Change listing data
______
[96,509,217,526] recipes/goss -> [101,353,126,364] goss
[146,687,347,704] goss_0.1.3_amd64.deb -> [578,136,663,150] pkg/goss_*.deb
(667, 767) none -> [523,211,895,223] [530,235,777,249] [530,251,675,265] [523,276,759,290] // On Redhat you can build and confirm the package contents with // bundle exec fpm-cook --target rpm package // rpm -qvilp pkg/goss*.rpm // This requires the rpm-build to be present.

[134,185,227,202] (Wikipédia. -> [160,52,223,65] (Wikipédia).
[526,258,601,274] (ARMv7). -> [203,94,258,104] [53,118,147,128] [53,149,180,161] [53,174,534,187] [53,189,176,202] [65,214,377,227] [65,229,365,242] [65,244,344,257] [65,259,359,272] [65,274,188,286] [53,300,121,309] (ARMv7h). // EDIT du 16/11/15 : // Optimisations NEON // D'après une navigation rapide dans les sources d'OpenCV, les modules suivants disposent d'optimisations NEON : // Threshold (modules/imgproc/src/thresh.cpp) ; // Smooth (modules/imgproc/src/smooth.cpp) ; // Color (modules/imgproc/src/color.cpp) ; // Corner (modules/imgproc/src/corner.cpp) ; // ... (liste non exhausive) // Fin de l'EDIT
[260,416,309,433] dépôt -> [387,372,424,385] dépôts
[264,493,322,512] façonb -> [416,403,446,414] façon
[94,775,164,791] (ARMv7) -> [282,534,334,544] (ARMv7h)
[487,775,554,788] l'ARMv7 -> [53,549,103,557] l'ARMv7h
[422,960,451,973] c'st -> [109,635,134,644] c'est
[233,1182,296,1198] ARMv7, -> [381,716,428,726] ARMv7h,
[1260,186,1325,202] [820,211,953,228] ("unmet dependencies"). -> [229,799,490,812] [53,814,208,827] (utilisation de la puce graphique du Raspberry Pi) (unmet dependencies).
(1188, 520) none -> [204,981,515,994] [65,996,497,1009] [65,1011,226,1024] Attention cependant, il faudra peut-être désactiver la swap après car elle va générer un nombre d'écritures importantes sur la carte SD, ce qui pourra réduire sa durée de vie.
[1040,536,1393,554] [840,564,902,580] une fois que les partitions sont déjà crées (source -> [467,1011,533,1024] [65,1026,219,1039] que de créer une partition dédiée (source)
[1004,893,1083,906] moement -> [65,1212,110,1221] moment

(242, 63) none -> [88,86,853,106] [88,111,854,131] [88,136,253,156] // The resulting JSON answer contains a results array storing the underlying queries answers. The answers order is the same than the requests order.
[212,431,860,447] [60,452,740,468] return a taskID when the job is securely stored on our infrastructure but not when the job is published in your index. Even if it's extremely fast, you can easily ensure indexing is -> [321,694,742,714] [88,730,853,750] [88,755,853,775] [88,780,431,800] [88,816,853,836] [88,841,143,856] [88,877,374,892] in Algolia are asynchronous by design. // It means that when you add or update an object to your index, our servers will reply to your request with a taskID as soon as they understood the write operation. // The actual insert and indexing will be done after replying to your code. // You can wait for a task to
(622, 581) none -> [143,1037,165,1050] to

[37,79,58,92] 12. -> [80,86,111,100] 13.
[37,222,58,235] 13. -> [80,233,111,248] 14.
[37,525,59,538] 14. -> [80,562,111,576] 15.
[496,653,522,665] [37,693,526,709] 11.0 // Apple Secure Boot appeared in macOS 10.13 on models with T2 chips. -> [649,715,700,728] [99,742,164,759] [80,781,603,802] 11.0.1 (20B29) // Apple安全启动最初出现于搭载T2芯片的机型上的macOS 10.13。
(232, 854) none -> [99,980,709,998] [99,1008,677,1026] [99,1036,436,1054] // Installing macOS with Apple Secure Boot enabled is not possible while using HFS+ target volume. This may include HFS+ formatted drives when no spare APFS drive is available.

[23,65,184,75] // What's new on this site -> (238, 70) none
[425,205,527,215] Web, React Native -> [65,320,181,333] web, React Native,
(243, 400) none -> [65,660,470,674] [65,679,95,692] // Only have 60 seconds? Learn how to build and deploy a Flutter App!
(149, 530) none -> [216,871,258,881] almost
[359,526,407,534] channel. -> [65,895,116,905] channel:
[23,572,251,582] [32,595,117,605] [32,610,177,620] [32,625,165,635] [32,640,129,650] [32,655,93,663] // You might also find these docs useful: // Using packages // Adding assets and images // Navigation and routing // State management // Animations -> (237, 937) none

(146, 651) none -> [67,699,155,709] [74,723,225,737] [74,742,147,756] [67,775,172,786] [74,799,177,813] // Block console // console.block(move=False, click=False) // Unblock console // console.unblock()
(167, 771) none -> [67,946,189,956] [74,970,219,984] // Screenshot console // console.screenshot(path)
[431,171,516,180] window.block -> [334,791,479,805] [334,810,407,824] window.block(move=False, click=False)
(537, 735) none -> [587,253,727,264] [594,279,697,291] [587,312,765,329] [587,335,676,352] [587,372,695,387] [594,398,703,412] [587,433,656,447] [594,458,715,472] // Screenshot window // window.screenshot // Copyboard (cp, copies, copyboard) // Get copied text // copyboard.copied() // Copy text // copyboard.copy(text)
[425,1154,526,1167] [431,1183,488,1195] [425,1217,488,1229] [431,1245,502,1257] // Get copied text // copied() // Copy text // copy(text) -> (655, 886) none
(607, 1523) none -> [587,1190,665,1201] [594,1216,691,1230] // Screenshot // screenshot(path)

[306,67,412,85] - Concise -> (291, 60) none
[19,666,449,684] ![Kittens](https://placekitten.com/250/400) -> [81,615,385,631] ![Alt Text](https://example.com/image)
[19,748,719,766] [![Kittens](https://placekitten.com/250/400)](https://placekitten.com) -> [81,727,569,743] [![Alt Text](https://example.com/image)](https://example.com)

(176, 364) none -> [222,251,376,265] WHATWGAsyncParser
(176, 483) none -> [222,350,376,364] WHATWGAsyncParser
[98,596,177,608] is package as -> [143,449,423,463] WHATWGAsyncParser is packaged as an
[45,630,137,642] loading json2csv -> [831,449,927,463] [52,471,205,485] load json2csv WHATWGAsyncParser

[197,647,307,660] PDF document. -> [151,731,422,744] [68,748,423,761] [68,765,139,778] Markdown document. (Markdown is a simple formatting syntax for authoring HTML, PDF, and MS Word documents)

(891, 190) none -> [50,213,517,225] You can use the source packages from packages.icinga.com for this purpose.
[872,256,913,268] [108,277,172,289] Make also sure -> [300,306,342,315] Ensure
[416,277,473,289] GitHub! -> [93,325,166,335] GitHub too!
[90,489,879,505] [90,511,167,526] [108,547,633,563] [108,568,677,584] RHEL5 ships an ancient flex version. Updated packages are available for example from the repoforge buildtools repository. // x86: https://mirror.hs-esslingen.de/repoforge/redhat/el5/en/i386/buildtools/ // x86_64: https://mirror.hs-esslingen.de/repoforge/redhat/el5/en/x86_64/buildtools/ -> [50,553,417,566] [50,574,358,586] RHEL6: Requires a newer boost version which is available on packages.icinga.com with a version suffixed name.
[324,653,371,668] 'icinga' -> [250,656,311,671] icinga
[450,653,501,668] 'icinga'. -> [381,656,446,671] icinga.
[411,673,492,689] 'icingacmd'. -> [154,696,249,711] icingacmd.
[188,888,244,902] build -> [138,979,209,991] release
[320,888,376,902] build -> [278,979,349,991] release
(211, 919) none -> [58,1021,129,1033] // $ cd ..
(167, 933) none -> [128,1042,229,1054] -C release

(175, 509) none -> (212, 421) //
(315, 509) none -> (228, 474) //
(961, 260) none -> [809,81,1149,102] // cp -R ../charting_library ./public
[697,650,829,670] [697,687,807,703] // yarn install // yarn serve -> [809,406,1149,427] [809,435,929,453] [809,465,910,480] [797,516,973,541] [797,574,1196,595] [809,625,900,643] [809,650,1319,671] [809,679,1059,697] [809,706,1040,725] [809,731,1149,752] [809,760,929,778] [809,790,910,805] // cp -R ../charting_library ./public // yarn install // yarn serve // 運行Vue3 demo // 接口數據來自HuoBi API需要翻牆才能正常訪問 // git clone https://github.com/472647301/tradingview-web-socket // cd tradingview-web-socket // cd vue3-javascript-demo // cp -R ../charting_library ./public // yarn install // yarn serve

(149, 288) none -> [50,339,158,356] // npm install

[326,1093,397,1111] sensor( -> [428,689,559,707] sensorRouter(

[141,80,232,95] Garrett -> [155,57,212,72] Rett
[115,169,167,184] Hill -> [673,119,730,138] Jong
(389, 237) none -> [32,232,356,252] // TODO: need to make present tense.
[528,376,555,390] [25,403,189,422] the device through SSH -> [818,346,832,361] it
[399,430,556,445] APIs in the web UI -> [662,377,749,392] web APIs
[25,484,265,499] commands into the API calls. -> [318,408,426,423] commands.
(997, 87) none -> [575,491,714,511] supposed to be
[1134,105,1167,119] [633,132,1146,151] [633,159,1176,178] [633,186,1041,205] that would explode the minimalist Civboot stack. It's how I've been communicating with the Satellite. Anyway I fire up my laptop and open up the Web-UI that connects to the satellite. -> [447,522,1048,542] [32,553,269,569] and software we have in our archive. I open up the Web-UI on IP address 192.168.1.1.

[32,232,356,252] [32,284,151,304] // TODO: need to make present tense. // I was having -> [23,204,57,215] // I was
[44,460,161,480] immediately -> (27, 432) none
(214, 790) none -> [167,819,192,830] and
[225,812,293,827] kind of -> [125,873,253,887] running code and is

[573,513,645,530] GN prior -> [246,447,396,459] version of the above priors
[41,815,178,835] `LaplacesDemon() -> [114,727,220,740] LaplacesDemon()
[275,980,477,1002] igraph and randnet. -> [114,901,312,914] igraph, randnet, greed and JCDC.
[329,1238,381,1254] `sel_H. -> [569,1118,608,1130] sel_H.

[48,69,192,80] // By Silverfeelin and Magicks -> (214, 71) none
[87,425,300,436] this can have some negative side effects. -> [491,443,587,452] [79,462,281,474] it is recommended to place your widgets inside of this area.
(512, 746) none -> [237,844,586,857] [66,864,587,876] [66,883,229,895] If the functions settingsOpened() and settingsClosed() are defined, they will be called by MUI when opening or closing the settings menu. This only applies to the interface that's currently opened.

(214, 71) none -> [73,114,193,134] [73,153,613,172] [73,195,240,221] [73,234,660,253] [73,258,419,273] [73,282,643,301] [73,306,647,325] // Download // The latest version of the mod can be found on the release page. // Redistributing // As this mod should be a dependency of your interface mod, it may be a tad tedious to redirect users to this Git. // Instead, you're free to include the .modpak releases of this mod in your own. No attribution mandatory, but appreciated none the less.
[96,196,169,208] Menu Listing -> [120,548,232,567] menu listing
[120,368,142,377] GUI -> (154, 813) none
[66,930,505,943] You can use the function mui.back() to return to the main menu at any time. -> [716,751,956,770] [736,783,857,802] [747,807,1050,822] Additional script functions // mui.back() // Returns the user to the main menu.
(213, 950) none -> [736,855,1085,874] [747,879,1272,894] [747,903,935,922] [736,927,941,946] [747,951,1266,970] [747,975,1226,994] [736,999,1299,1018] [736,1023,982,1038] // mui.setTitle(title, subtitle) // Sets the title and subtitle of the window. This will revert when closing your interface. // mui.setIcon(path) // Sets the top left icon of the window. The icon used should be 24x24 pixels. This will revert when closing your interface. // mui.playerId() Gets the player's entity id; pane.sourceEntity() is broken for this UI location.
______
PROBLEM TO SOLVE | Starting with the line above that holds "[275,980,477,1002] igraph and" and stopping with the line that holds "(512, 746) none", reproduce each line exactly, omitting all other lines.

ANSWER BOX |
[275,980,477,1002] igraph and randnet. -> [114,901,312,914] igraph, randnet, greed and JCDC.
[329,1238,381,1254] `sel_H. -> [569,1118,608,1130] sel_H.

[48,69,192,80] // By Silverfeelin and Magicks -> (214, 71) none
[87,425,300,436] this can have some negative side effects. -> [491,443,587,452] [79,462,281,474] it is recommended to place your widgets inside of this area.
(512, 746) none -> [237,844,586,857] [66,864,587,876] [66,883,229,895] If the functions settingsOpened() and settingsClosed() are defined, they will be called by MUI when opening or closing the settings menu. This only applies to the interface that's currently opened.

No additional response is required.